Le 21 novembre 1767, les conseillers d'Etat, le Président, le Vice-Président et les Conseillers de Régence à Montbéliard notifièrent à M. Freillinger réception de la lettre du receveur Rosé. Freillinger fut d'avis qu'on pouvait nommer un préposé sans lettres patentes, et le ler décembre 1767, eu effet, un décret nomma Marum Kahn préposé des Juifs avec spécification de ses droits et de ses devoirs (17).
Le 10 novembre Marum Kahn prêta serment devant le juge de Horbourg dans les mains du commis-rabbin Salomon Wahl de Herrlisheim. Mais il ne garda ses fonctions que pendant six ans. Le 15 juillet 1773 il demanda à être déchargé des impôts eu même temps qu'à être relevé de ses fonctions de préposé, étant malade et incapable de commercer (18). Son fils Léopold le nourrit et l'entretient. Cinq jours après un décret du vice-président au conseil de Montbéliard nomma Joseph Bickart aux fonctions de préposé et déchargea Marum Kahn de ses taxes de seigneurie (19).
La même année une autre demande de la communauté de Horbourg fut accueillie, celle de construire une synagogue. La requête en avait d'abord été adressée au procureur général au Conseil souverain d'Alsace et celui-ci avait donné la permission par un décret spécial. Puis l'on s'adressa au Conseil de régence à Montbéliard, qui paraît-il, donna également son consentement. Mais il fallait encore se procurer les fonds nécessaires pour les frais de construction. Une collecte semble avoir été faite parmi des coreligionnaires de la province. Nous voyons, en effet, par une lettre adressée au Conseil de régence, que les Juifs de Horbourg demandent le renvoi de leur requête adressée au procureur, au bas de laquelle était joint le décret de permission. Ils disent qu'ils ont besoin de ces docunents pour obtenir de leur Rabbin la permission de quêter dans la province pour subvenir aux frais de la construction de leur synagogue (20).
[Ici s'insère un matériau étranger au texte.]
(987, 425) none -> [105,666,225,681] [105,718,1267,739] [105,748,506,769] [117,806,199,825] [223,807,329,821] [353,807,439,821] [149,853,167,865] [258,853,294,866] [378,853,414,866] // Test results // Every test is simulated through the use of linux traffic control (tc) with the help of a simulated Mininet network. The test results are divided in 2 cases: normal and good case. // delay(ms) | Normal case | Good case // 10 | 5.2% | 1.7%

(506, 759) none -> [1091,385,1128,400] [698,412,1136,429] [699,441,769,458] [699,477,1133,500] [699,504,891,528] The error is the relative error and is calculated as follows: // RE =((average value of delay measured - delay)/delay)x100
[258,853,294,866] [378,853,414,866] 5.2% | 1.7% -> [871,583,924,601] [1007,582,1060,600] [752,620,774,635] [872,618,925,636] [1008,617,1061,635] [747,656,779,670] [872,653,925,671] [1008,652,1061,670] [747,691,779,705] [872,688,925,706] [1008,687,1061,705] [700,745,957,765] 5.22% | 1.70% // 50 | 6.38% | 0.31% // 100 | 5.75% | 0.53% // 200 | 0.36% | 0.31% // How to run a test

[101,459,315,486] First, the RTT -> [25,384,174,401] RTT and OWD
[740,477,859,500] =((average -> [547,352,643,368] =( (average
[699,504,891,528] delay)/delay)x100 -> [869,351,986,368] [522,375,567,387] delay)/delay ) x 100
Pour l'inhumation de leurs morts les Juifs de Horbourg se servaient, entre autres, du cimetière de Jungholtz. Dans le plus ancien registre des archives de cette localité, qui a été commencé en 1719, je trouve sous la rubrique Horbourg הורבורג les noms des personnes suivantes ayant acquis le droit de propriété :
Au commencement du siècle dernier la communauté de Horbourg s'associa avec celle de Wintzenheim pour fonder un cimetière dans ce dernier lieu, et plus tard elle enterra ses morts dans la nécropole de Colmar.
Lorsque, pendant la Terreur, on réclama partout des dons patriotiques, la synagogue de Horbourg fut également visitée par le maire et les employés municipaux. On y trouva 13 1/8 demi-onces d'argent pur, 3 7/8 demi-onces de dentelles blanches et jaunes et 18 1/8 d'argent brodé blanc et jaune. Procès-verbal de cette visite fut dressé le 11 frimaire an II l décembre 1793).
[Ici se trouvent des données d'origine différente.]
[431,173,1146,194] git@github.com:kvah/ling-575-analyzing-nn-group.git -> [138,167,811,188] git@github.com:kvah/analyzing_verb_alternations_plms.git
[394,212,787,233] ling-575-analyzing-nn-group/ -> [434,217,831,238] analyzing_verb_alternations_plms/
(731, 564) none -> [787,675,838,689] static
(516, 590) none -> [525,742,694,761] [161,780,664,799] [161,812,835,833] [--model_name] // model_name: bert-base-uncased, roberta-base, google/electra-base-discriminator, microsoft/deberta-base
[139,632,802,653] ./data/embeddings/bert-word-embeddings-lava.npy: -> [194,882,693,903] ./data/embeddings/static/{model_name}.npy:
Dans le courant du 19ème siècle la communauté juive de Horbourg augmenta considérablement, mais depuis la guerre franco-allemande elle partage le sort de presque toutes les communautés des villages alsaciens : il y a eu une forte diminution par suite de l'émigration à l'étranger et dans les grandes villes. Ainsi, l'on comptait en 1875 à Horbourg encore 299 âmes juives, en 1890 il n'y en avait plus que 244 et en. 1895 que 206, de sorte qu'il est fort probable que dans un temps relativement prochain il n'y aura plus de communauté israélite à Horbourg.